◆ DIRECTIONS:
Return all of the data that follows precisely, leaving every image out.

◆ SUPPLIED DATA:
:::

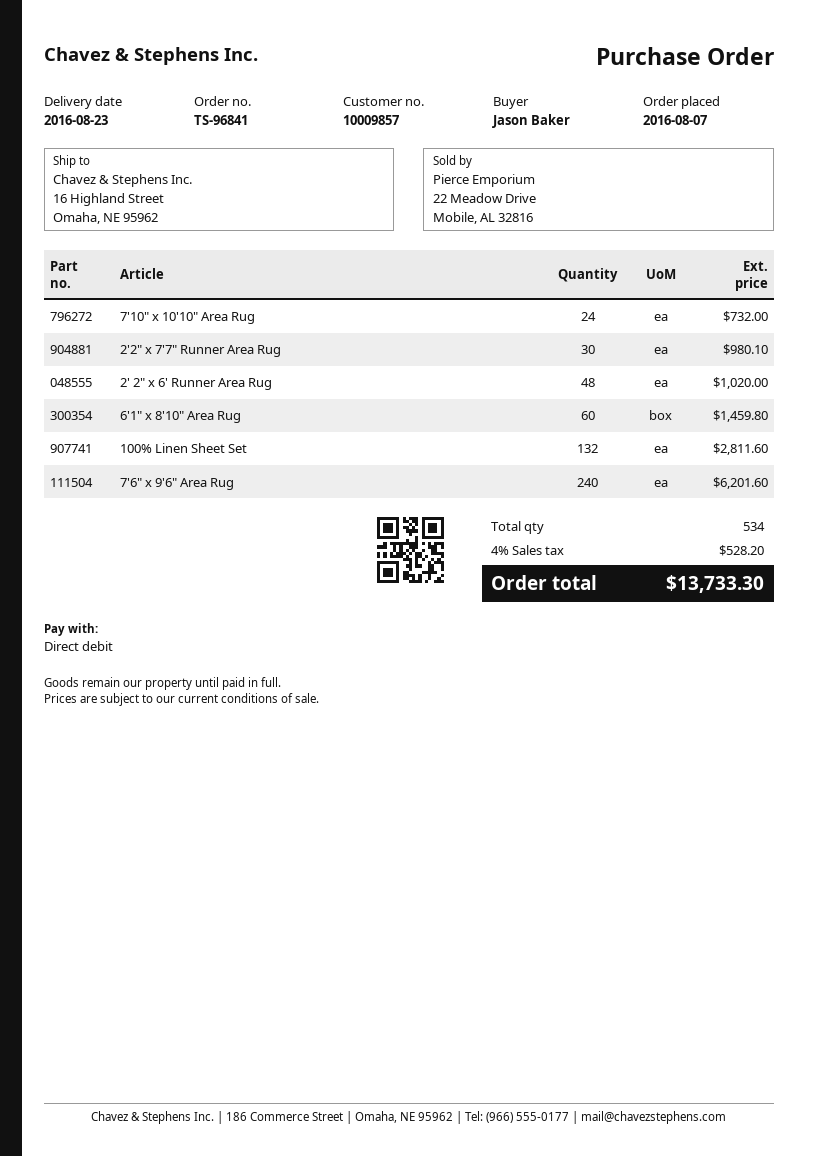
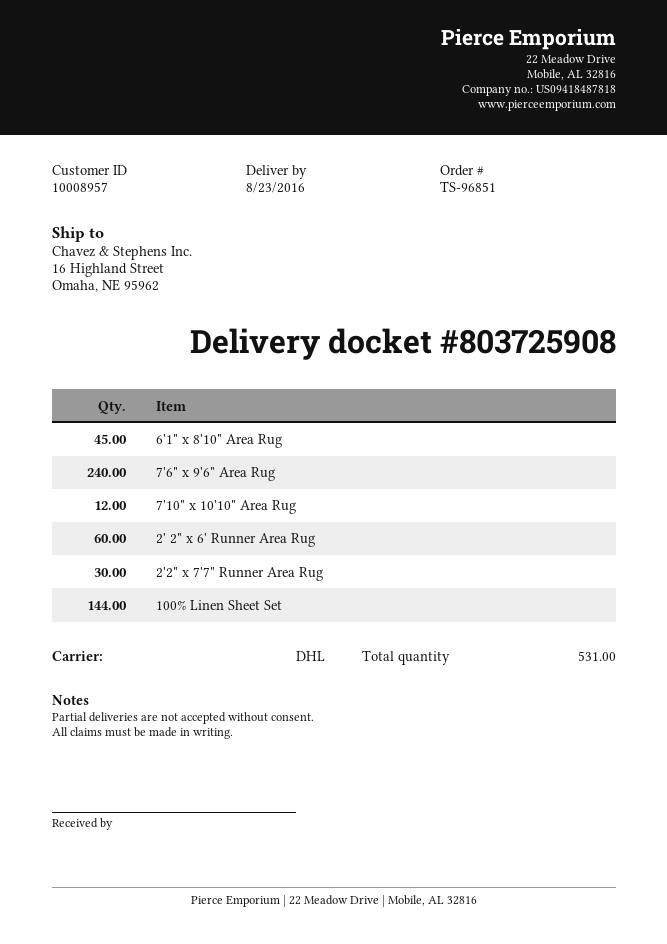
order number: TS-96841 -> TS-96851
customer number: 10009857 -> 10008957
7'10" x 10'10" Area Rug: 24 -> 12
2' 2" x 6' Runner Area Rug: 48 -> 60
6'1" x 8'10" Area Rug: 60 -> 45
100% Linen Sheet Set: 132 -> 144
total quantity: 534 -> 531

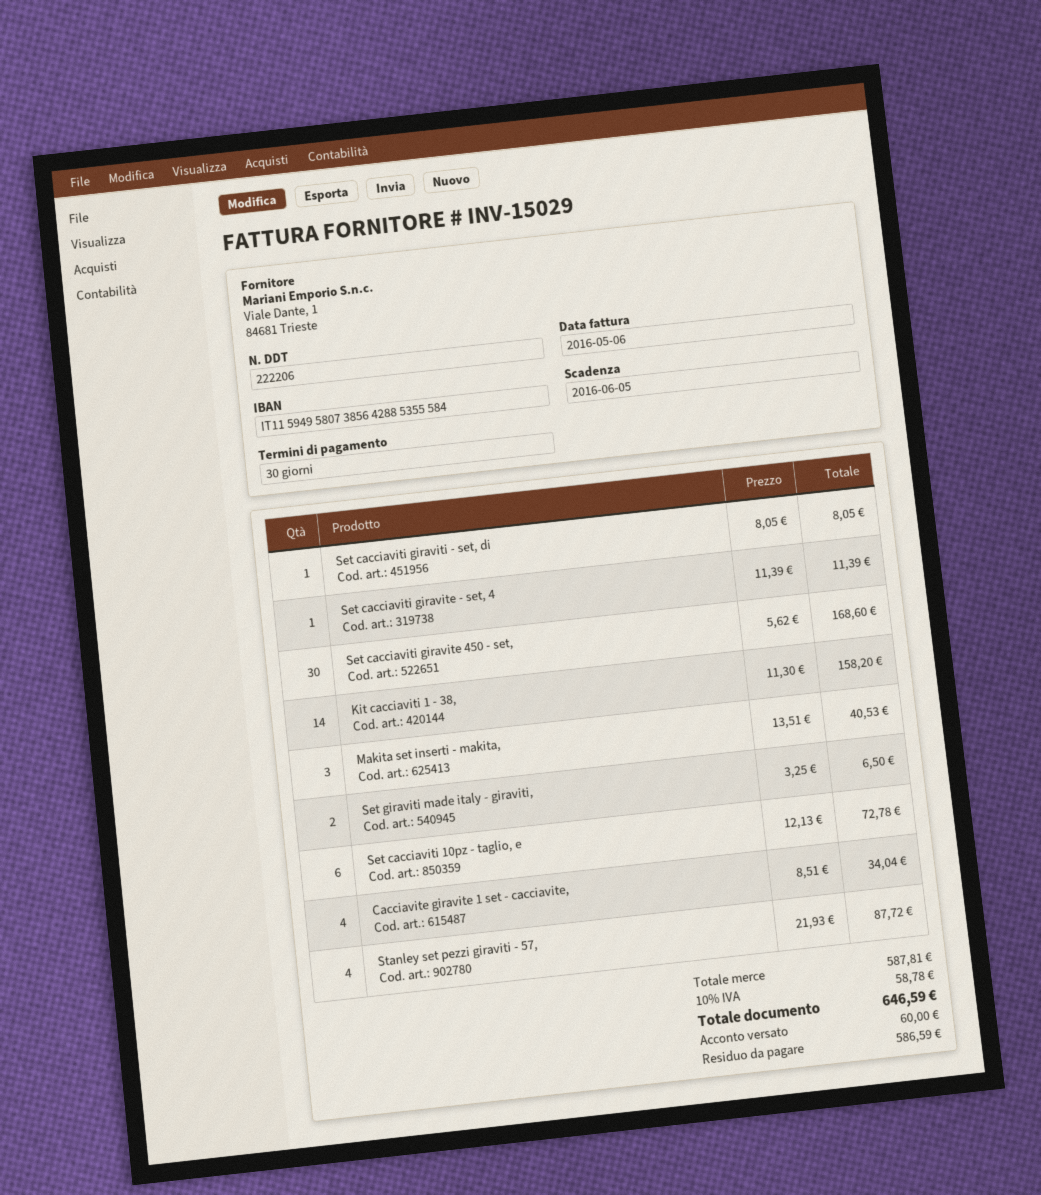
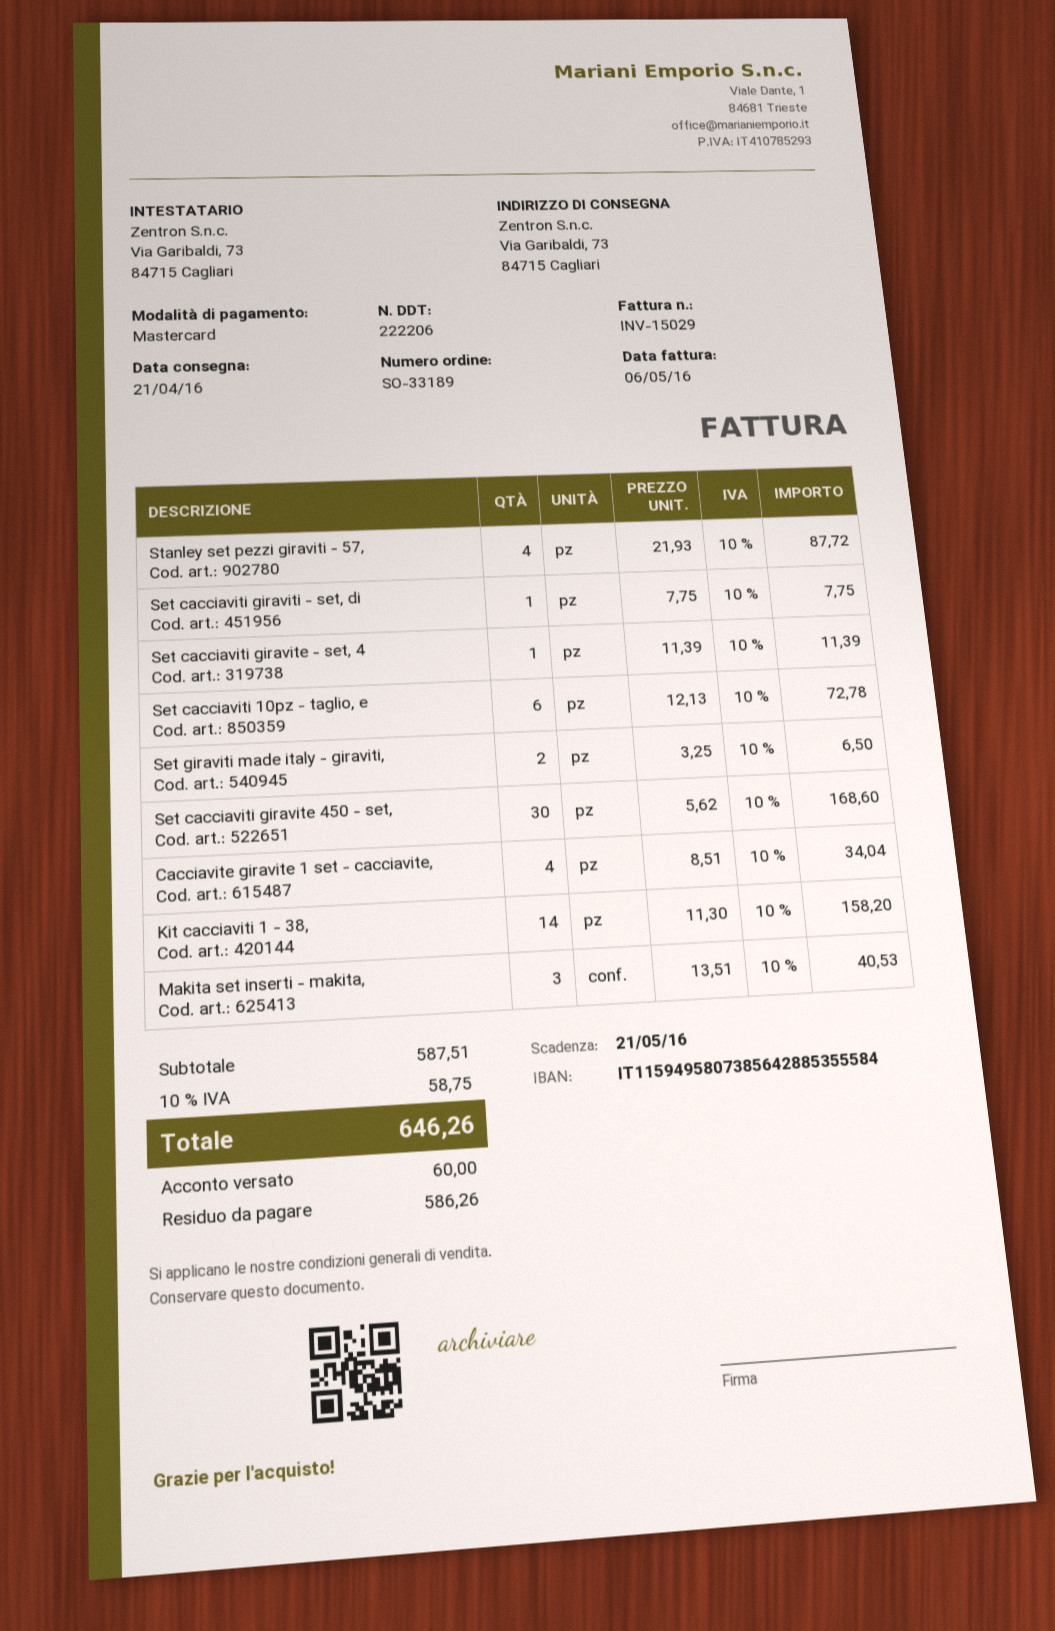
due date: 2016-06-05 -> 2016-05-21
Set cacciaviti giraviti - set, di: 1 x 8.05 = 8.05 -> 1 x 7.75 = 7.75
subtotal: 587.81 -> 587.51
tax: 10% = 58.78 -> 10% = 58.75
total: 646.59 -> 646.26
balance: 586.59 -> 586.26

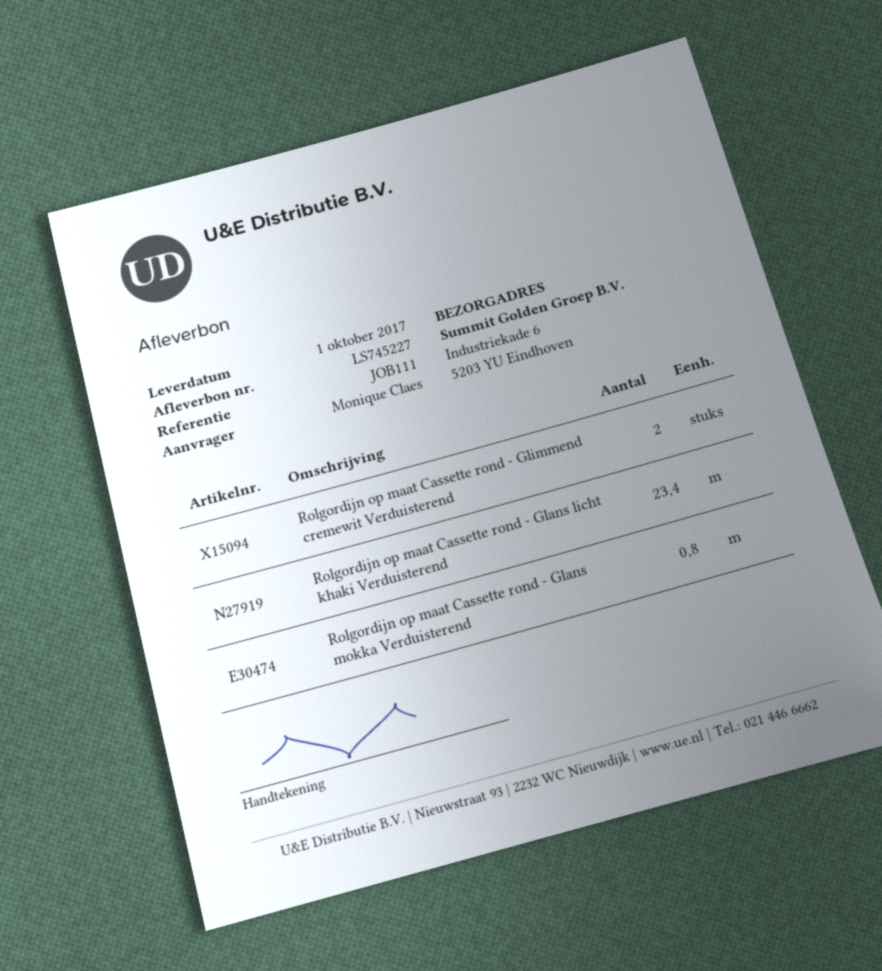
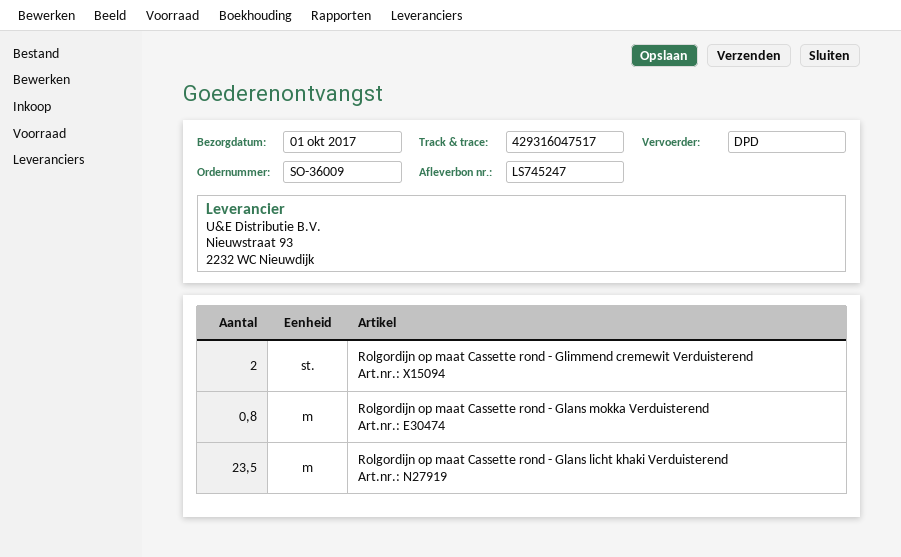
delivery note number: LS745227 -> LS745247
Rolgordijn op maat Cassette rond - Glans licht khaki Verduisterend: 23.4 -> 23.5

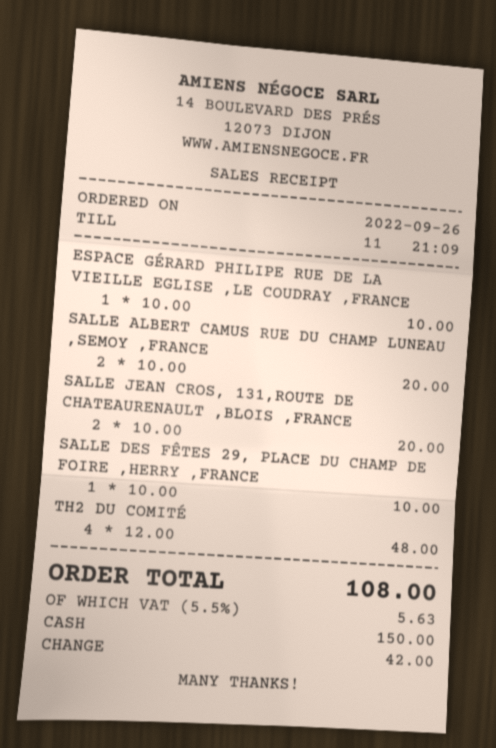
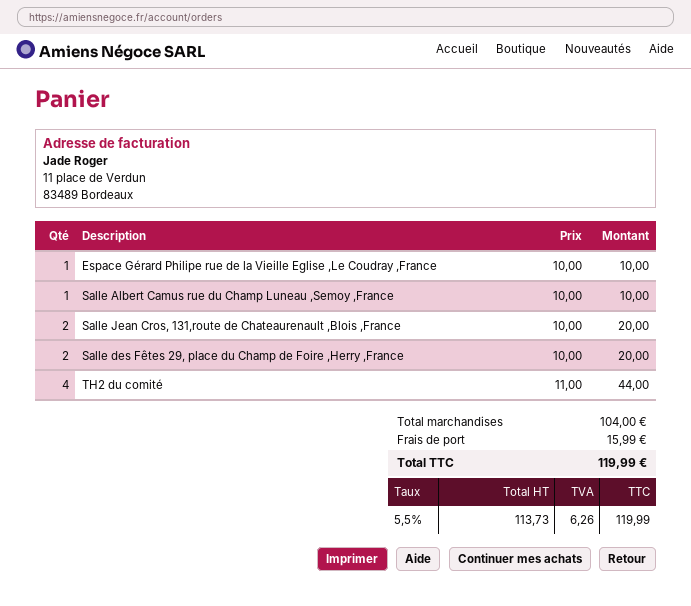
SALLE ALBERT CAMUS RUE DU CHAMP LUNEAU ,SEMOY ,FRANCE: 2 x 10.00 = 20.00 -> 1 x 10.00 = 10.00
SALLE DES FÊTES 29, PLACE DU CHAMP DE FOIRE ,HERRY ,FRANCE: 1 x 10.00 = 10.00 -> 2 x 10.00 = 20.00
TH2 DU COMITÉ: 4 x 12.00 = 48.00 -> 4 x 11.00 = 44.00
shipping: none -> 15.99
tax: 5.5% = 5.63 -> 5.5% = 6.26
total: 108.00 -> 119.99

:::

◆ FINISHED TASK:
order number: TS-96841 -> TS-96851
customer number: 10009857 -> 10008957
7'10" x 10'10" Area Rug: 24 -> 12
2' 2" x 6' Runner Area Rug: 48 -> 60
6'1" x 8'10" Area Rug: 60 -> 45
100% Linen Sheet Set: 132 -> 144
total quantity: 534 -> 531

due date: 2016-06-05 -> 2016-05-21
Set cacciaviti giraviti - set, di: 1 x 8.05 = 8.05 -> 1 x 7.75 = 7.75
subtotal: 587.81 -> 587.51
tax: 10% = 58.78 -> 10% = 58.75
total: 646.59 -> 646.26
balance: 586.59 -> 586.26

delivery note number: LS745227 -> LS745247
Rolgordijn op maat Cassette rond - Glans licht khaki Verduisterend: 23.4 -> 23.5

SALLE ALBERT CAMUS RUE DU CHAMP LUNEAU ,SEMOY ,FRANCE: 2 x 10.00 = 20.00 -> 1 x 10.00 = 10.00
SALLE DES FÊTES 29, PLACE DU CHAMP DE FOIRE ,HERRY ,FRANCE: 1 x 10.00 = 10.00 -> 2 x 10.00 = 20.00
TH2 DU COMITÉ: 4 x 12.00 = 48.00 -> 4 x 11.00 = 44.00
shipping: none -> 15.99
tax: 5.5% = 5.63 -> 5.5% = 6.26
total: 108.00 -> 119.99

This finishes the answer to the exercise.